Byrd’s Point added to nature conservatory

Published 1:28 pm Tuesday, July 30, 2013

The wetlands along Byrd’s Point, a newly designated conservation site dedicated by The Nature Conservancy. The site is along the North Carolina and Virginia border where the Blackwater and Nottoway rivers meet to form the Chowan River. -- Submitted

The wetlands along Byrd’s Point, a newly designated conservation site dedicated by The Nature Conservancy. The site is along the North Carolina and Virginia border where the Blackwater and Nottoway rivers meet to form the Chowan River. — Submitted

FRANKLIN—Boaters, birders and others interested in wildlife conservation can look forward to a 443-acre tract of land no longer being open to commercial, logging or residential development.

Byrd’s Point, as it’s called, is named after William Byrd, who surveyed the area in 1728. The land is at the confluence of the Blackwater and Nottoway rivers near the border with North Carolina and forms the Chowan River. The property helps link more than 20,000 acres of conservation lands in Virginia and into North Carolina.

Click to enlarge.

Click to enlarge.

“The scenic value is one of the big public benefits,” said Brian van Eerden, director of the Southern Rivers Program for The Nature Conservancy. “It contributes to the efforts to maintain the beauty of the Blackwater River, and the Nottoway, of course, is equally as impressive.”

The area is also not far from the new Hercules Boat Launch by the Highway 258 Bridge, so boaters have easy access to it, said Riverkeeper Jeff Turner.

“It would be a great place for people to canoe, kayak or just put-put by there and look at the wildlife,” Turner said. “It is great that it won’t be logged or anything. It will be there in its natural state.”

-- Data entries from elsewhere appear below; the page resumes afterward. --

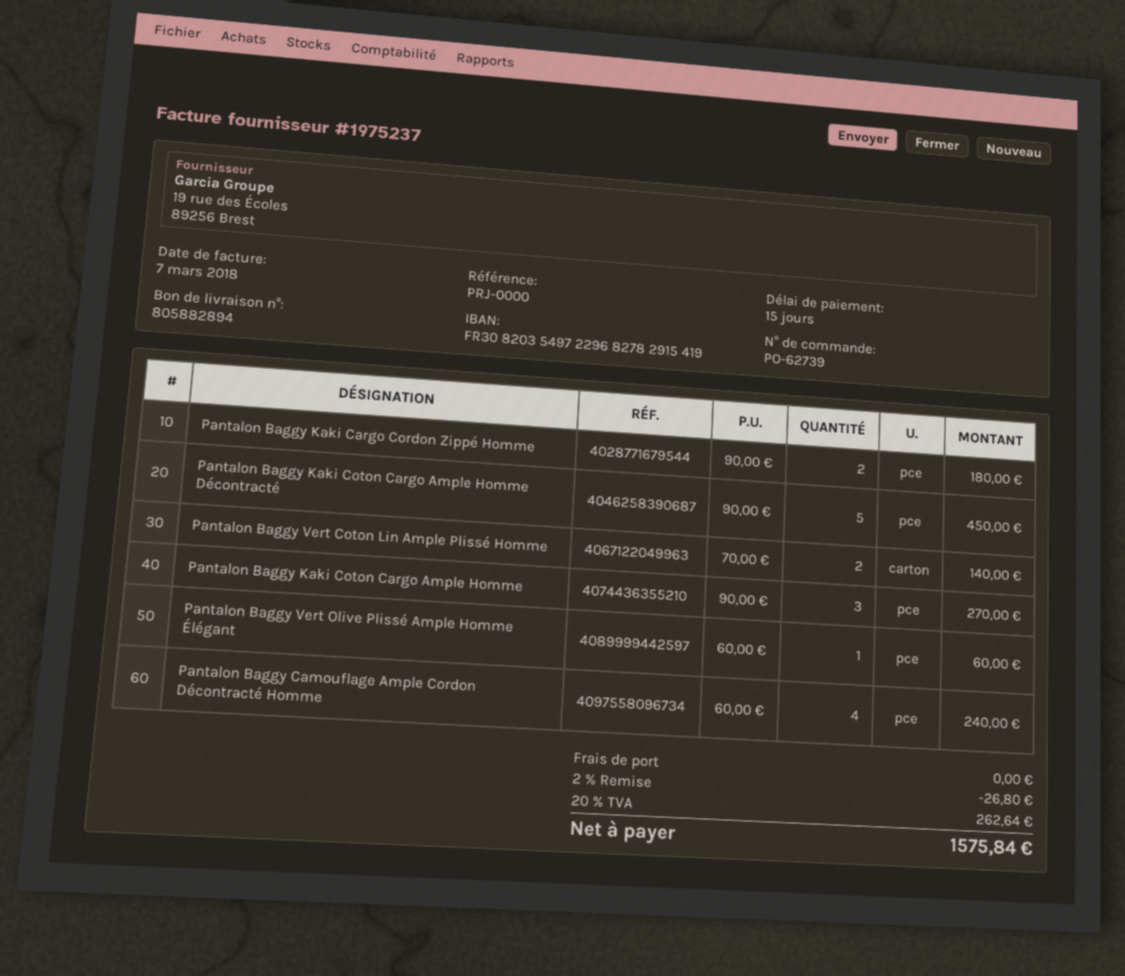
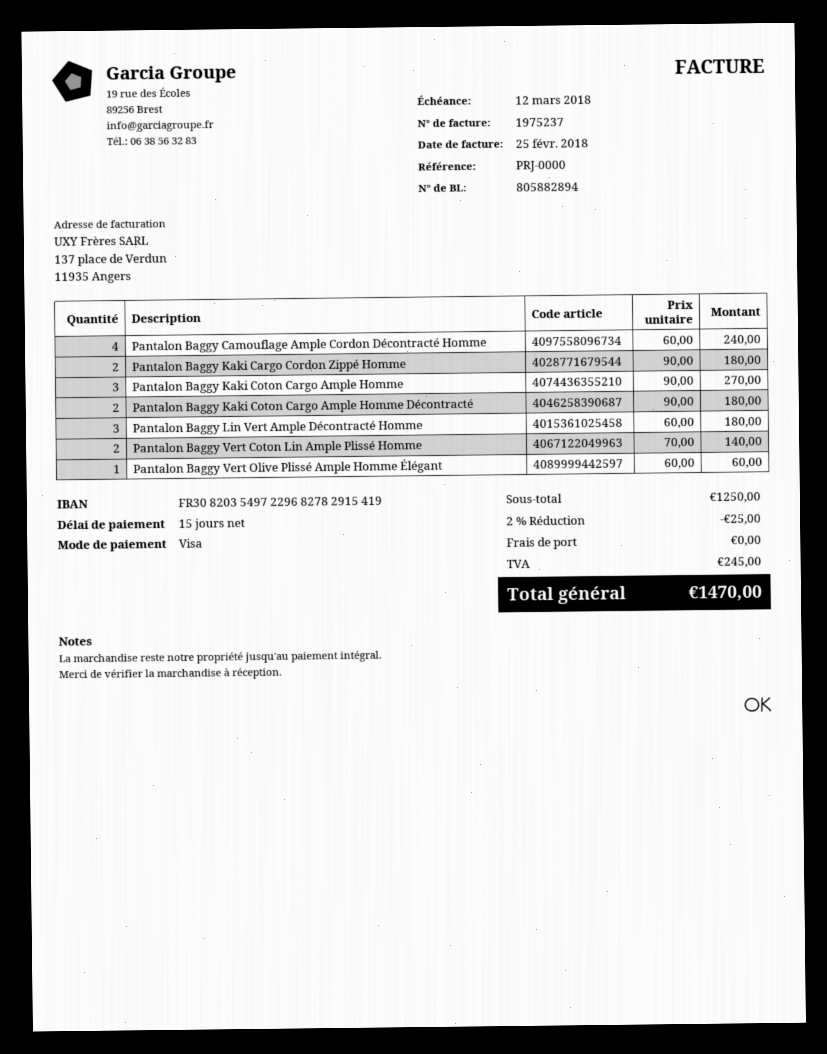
invoice date: 2018-03-07 -> 2018-02-25
Pantalon Baggy Kaki Coton Cargo Ample Homme Décontracté: 5 x 90.00 = 450.00 -> 2 x 90.00 = 180.00
Pantalon Baggy Lin Vert Ample Décontracté Homme: none -> 3 x 60.00 = 180.00
discount: 2% = 26.80 -> 2% = 25.00
tax: 262.64 -> 245.00
total: 1575.84 -> 1470.00

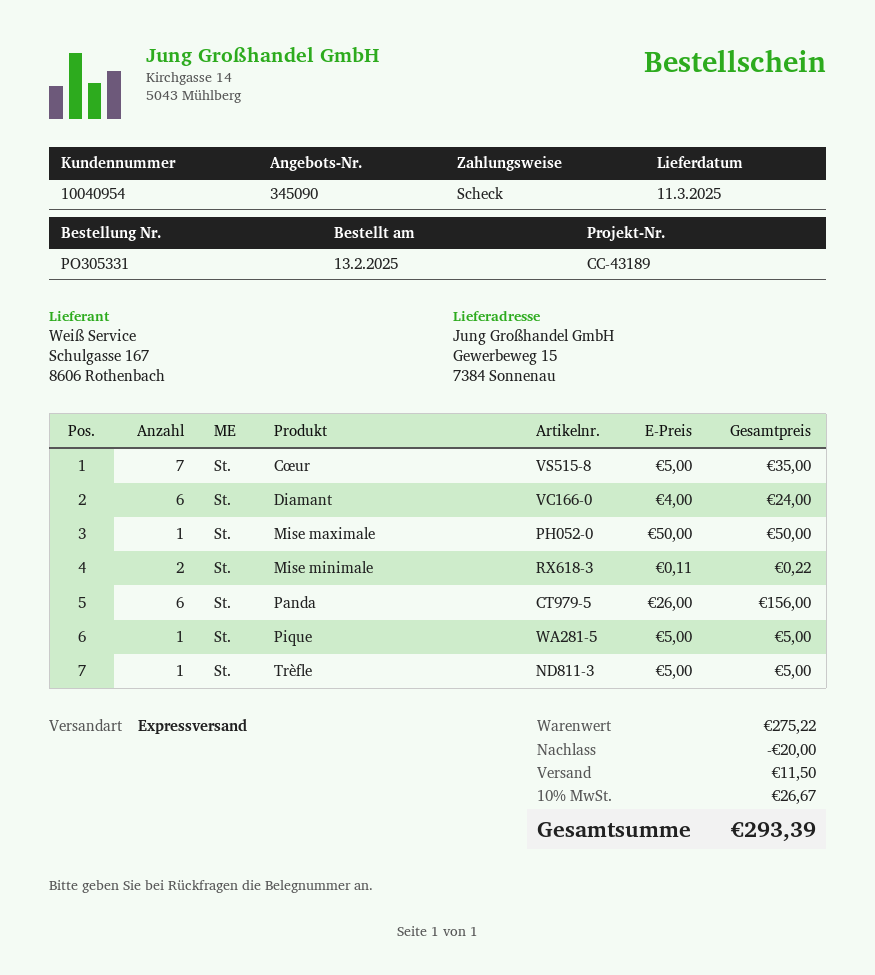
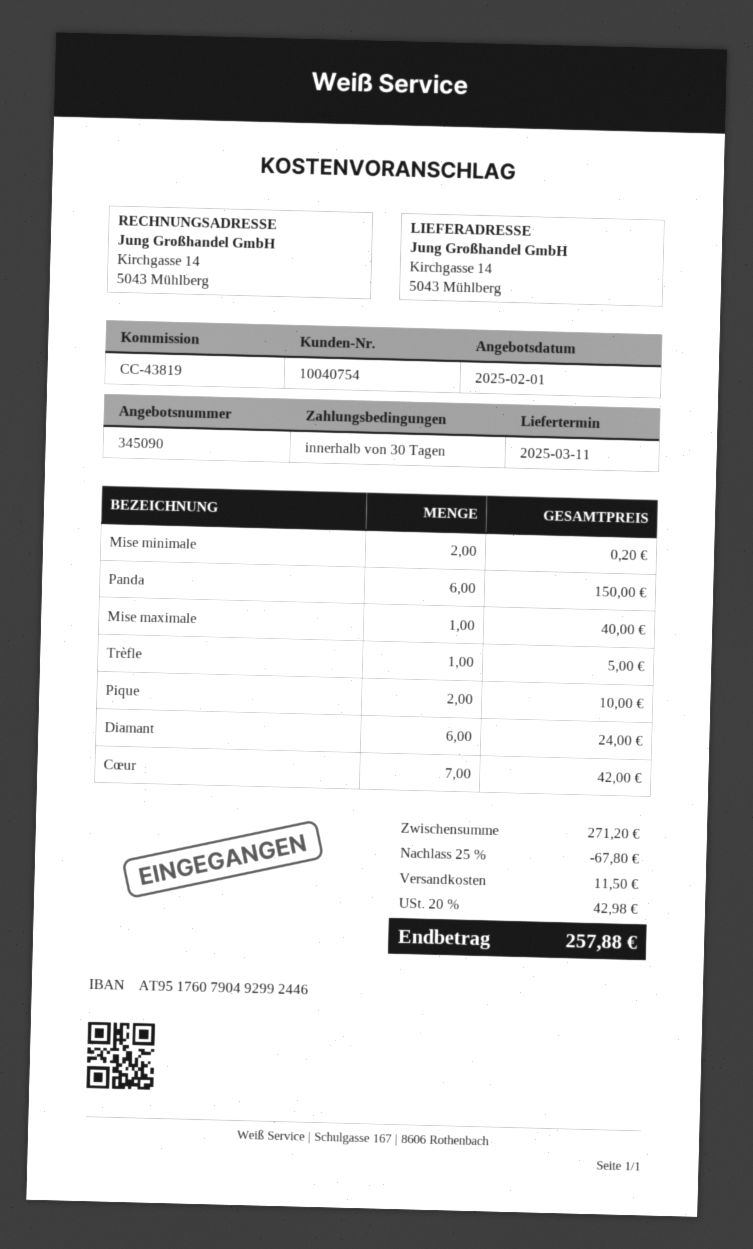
customer number: 10040954 -> 10040754
reference: CC-43189 -> CC-43819
ship to: Gewerbeweg 15, 7384 Sonnenau -> Kirchgasse 14, 5043 Mühlberg
Cœur: 7 for 35.00 -> 7 for 42.00
Mise maximale: 1 for 50.00 -> 1 for 40.00
Mise minimale: 2 for 0.22 -> 2 for 0.20
Panda: 6 for 156.00 -> 6 for 150.00
Pique: 1 for 5.00 -> 2 for 10.00
subtotal: 275.22 -> 271.20
discount: 20.00 -> 67.80
tax: 10% = 26.67 -> 20% = 42.98
total: 293.39 -> 257.88

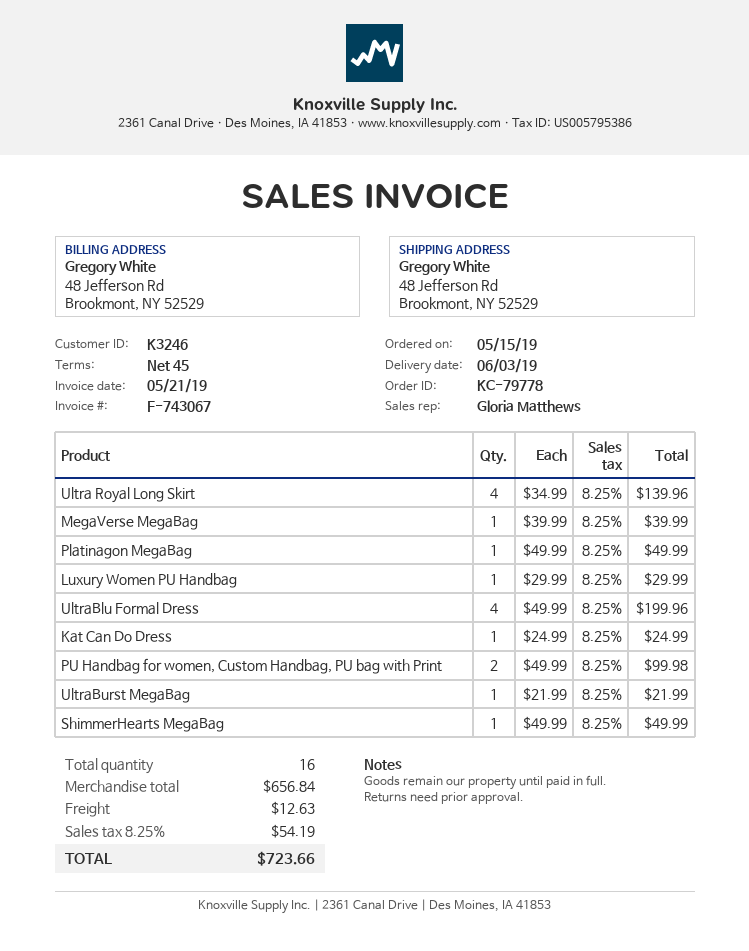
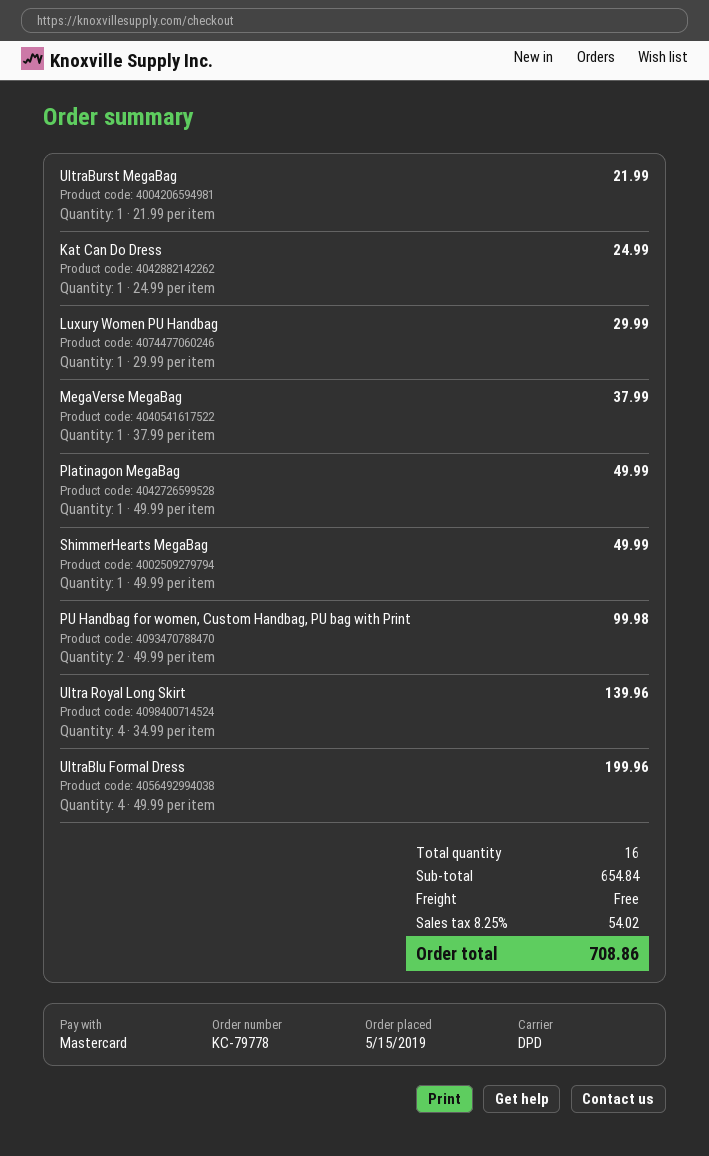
MegaVerse MegaBag: 1 x 39.99 = 39.99 -> 1 x 37.99 = 37.99
subtotal: 656.84 -> 654.84
shipping: 12.63 -> 0.00
tax: 8.25% = 54.19 -> 8.25% = 54.02
total: 723.66 -> 708.86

This area will join some 4,000 acres being preserved on waterways in Virginia, much of it along the Blackwater and Nottoway. Turner said some parts of the river have already been logged, and it is an eyesore, and also a habitat killer.

Wildlife habitat conservation is another big part of it, van Eerden said. Most important is habitat for the river herring and longleaf pine.

“The river herring is a part of this area’s cultural history, and the herring have dropped considerably in numbers,” he said. “At some point, the herring will come back, we think, and what we are doing is making sure as their stock increases that there will be premier habitat when they make their migratory runs up river.”

Turner asked that people imagine what happens when logging crews come through and destroy habitat.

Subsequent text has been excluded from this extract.